_EXERCISE_
Each entry below should be restated word for word, without any picture it contains.
────
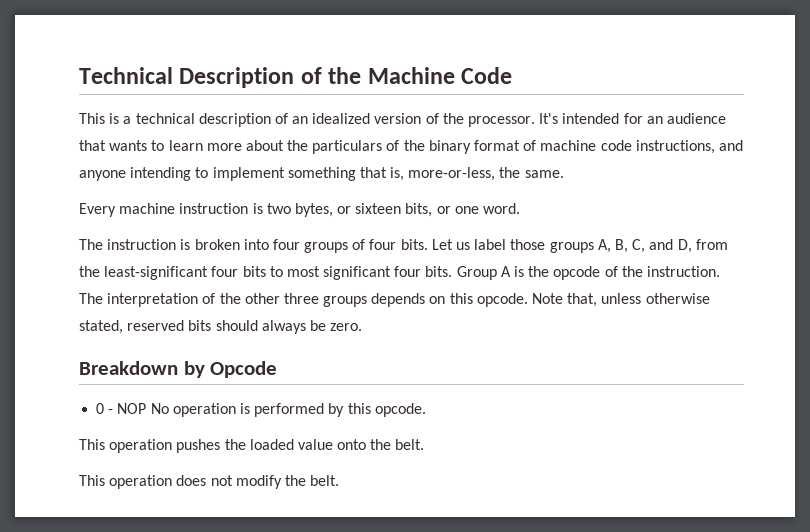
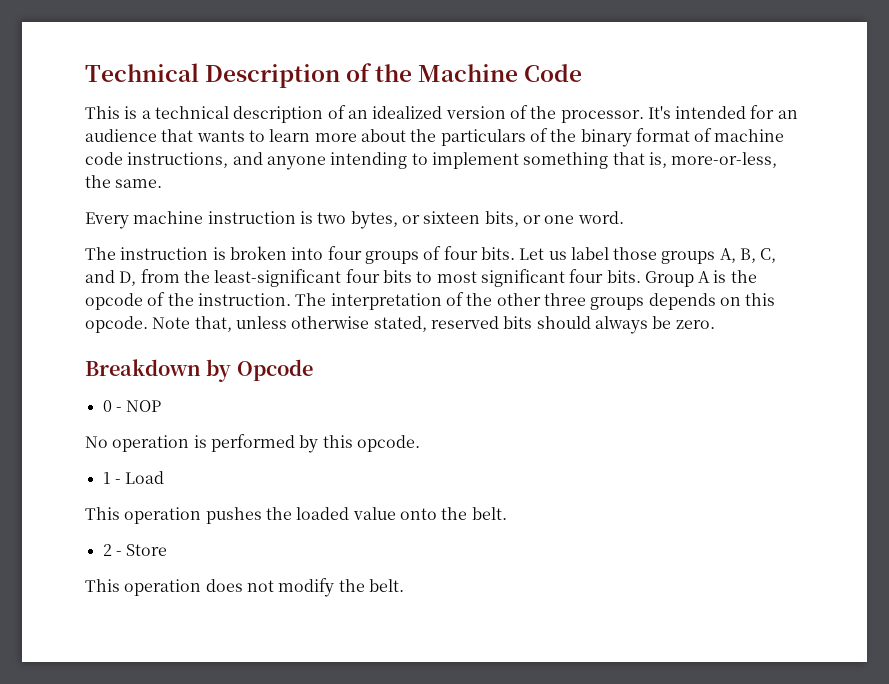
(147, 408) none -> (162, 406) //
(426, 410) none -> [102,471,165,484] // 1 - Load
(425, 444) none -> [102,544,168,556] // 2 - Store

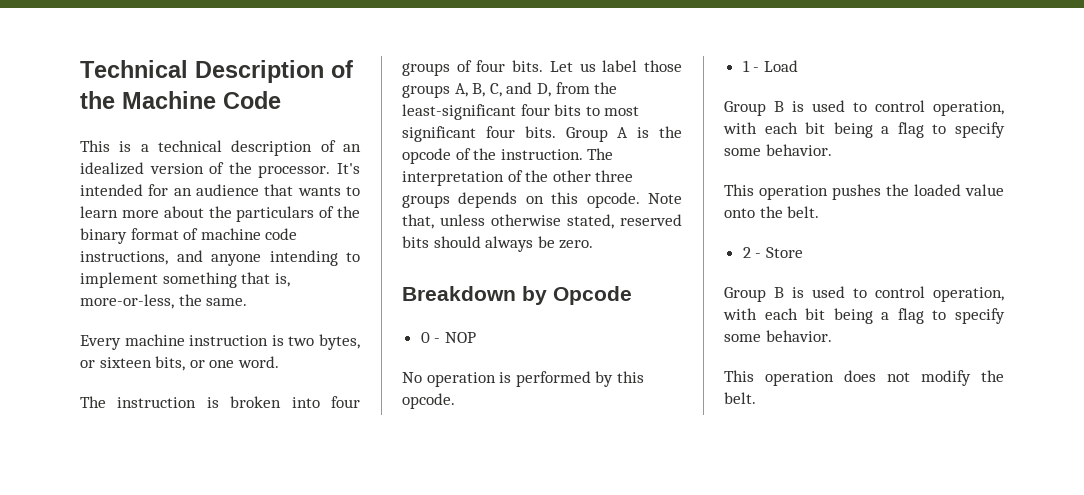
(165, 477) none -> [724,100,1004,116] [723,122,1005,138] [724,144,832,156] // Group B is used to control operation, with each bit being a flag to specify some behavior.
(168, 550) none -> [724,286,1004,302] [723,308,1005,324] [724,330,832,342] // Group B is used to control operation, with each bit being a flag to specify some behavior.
────
_SOLUTION TO THIS EXERCISE_
(147, 408) none -> (162, 406) //
(426, 410) none -> [102,471,165,484] // 1 - Load
(425, 444) none -> [102,544,168,556] // 2 - Store

(165, 477) none -> [724,100,1004,116] [723,122,1005,138] [724,144,832,156] // Group B is used to control operation, with each bit being a flag to specify some behavior.
(168, 550) none -> [724,286,1004,302] [723,308,1005,324] [724,330,832,342] // Group B is used to control operation, with each bit being a flag to specify some behavior.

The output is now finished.